I believe in the cycle shown in the chart. Here’s the thing about the cycle: nobody can predict it, or even explain it. Every boom had a different reason and every recession had a different reason. Recessions happened with Republicans and Democrats as president. And yet those cycles moved like clockwork. So generally I don’t get swayed by the prophets of doom.

But… this time I’m not so sure. This time I’m thinking prophets of doom may be right.

Here are their reasons:

  1. Europe: Their economic mess is pushing our biggest trading partner into a double dip recession. We have no control over it, and it’s big enough that we can’t pretend it won’t affect us.
  2. China: their growth is slower than in the past. That affects us.
  3. Jobs: Here’s a scary chart for you:

    That red line shows how much longer it’s taking for jobs to come back this time round, compared to previous recessions. Experts are beginning to agree, and economists rarely agree on anything. Here’s a recent article in BusinessWeek where someone actually tried to say that we’re already in a recession.

  4. The fiscal cliff. That refers to tax increases and spending cuts scheduled to take effect on January 1, 2013. (After the elections, of course.) There’s a chance it may not happen, but it may. If it does, it will definitely take all the air out of the fragile economic recovery we’re in now. Nobody disputes that.

So, is the news all bad? No. It never is. Here are a few positives:

Small businesses (i.e. the most businesses) report rising revenues and profits. Hotel occupancy is up too. This is grass roots economy – millions of small business, from HVAC contractors to dry cleaners. And their business and profits are up, not down.

However, the recessionists say these recoveries are fragile and may run out of gas soon.

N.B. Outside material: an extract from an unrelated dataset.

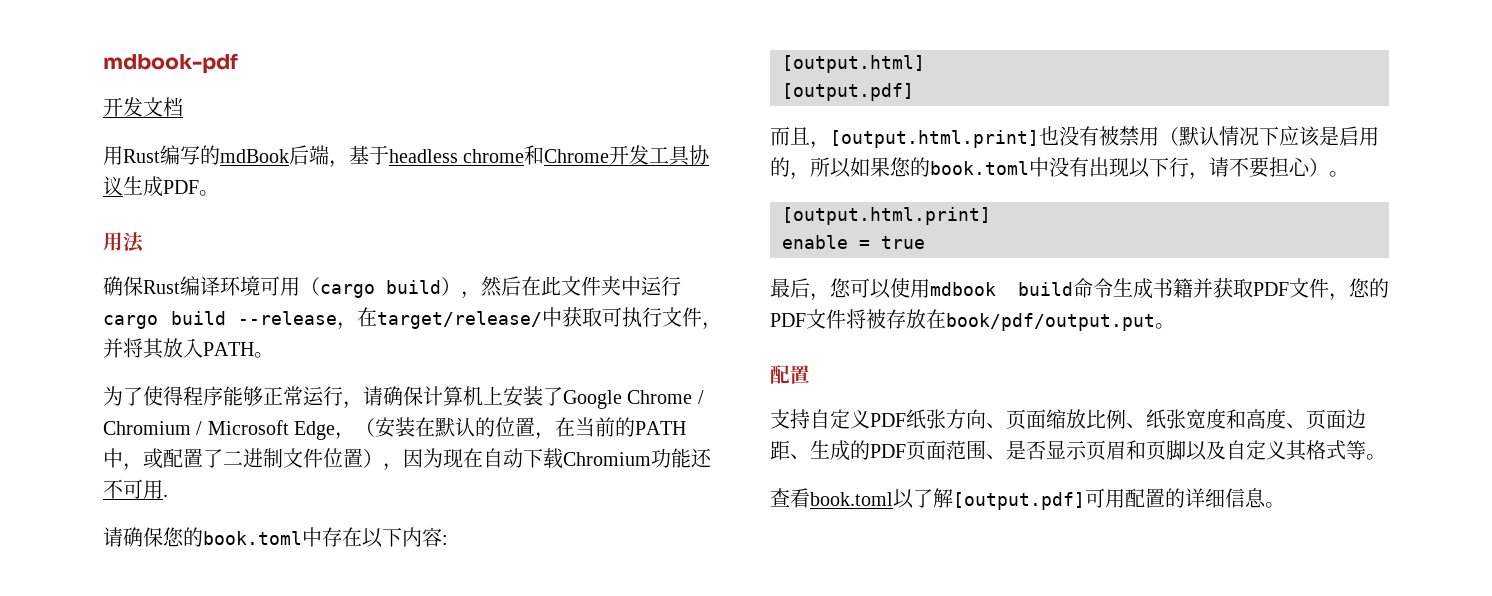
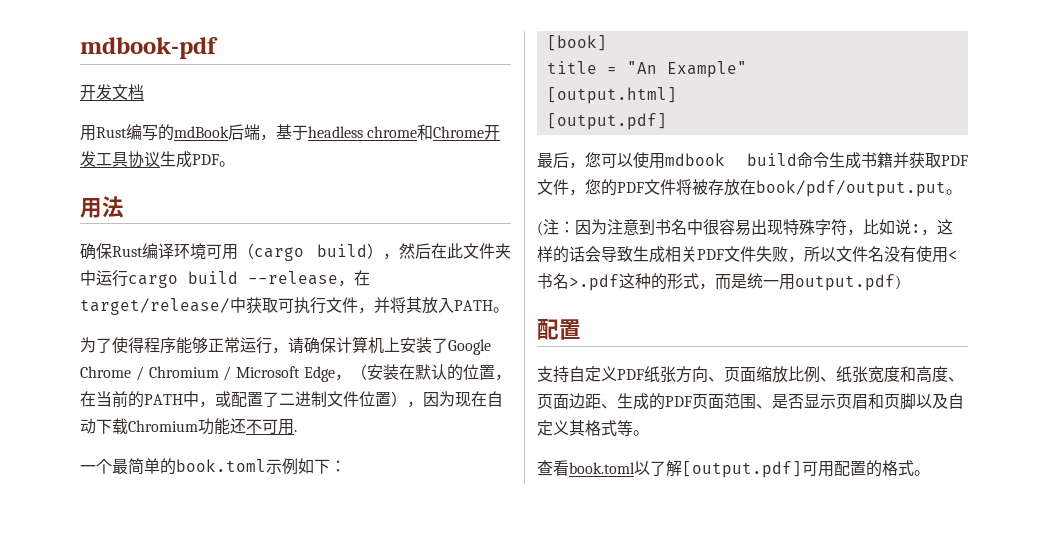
[103,527,448,548] [782,55,925,73] [782,83,914,101] [770,126,1379,149] [770,157,1349,180] [782,207,991,225] [782,235,925,249] 请确保您的book.toml中存在以下内容: // [output.html] // [output.pdf] // 而且，[output.html.print]也没有被禁用（默认情况下应该是启用的，所以如果您的book.toml中没有出现以下行，请不要担心）。 // [output.html.print] // enable = true -> [80,458,346,475] [546,35,607,51] [546,61,747,78] [546,87,677,104] [546,113,667,130] 一个最简单的book.toml示例如下： // [book] // title = "An Example" // [output.html] // [output.pdf]
(1175, 326) none -> [537,219,953,236] [537,246,958,263] [537,273,901,291] // (注：因为注意到书名中很容易出现特殊字符，比如说:，这样的话会导致生成相关PDF文件失败，所以文件名没有使用<书名>.pdf这种的形式，而是统一用output.pdf)
[1185,488,1266,508] 详细信息 -> [882,460,914,476] 格式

So, there’s enough opinion out there that we might hit a recession much sooner than usual for us to not blow it off.

So, What Do We Do?

Hurricane warnings allow us to prepare for hurricanes. The hurricane may still come (we can’t control that) but we can control its damage.

Same with recessions. Forewarned is forearmed. If you know it’s coming and you prepare, you can avoid the damage and even get ahead. How?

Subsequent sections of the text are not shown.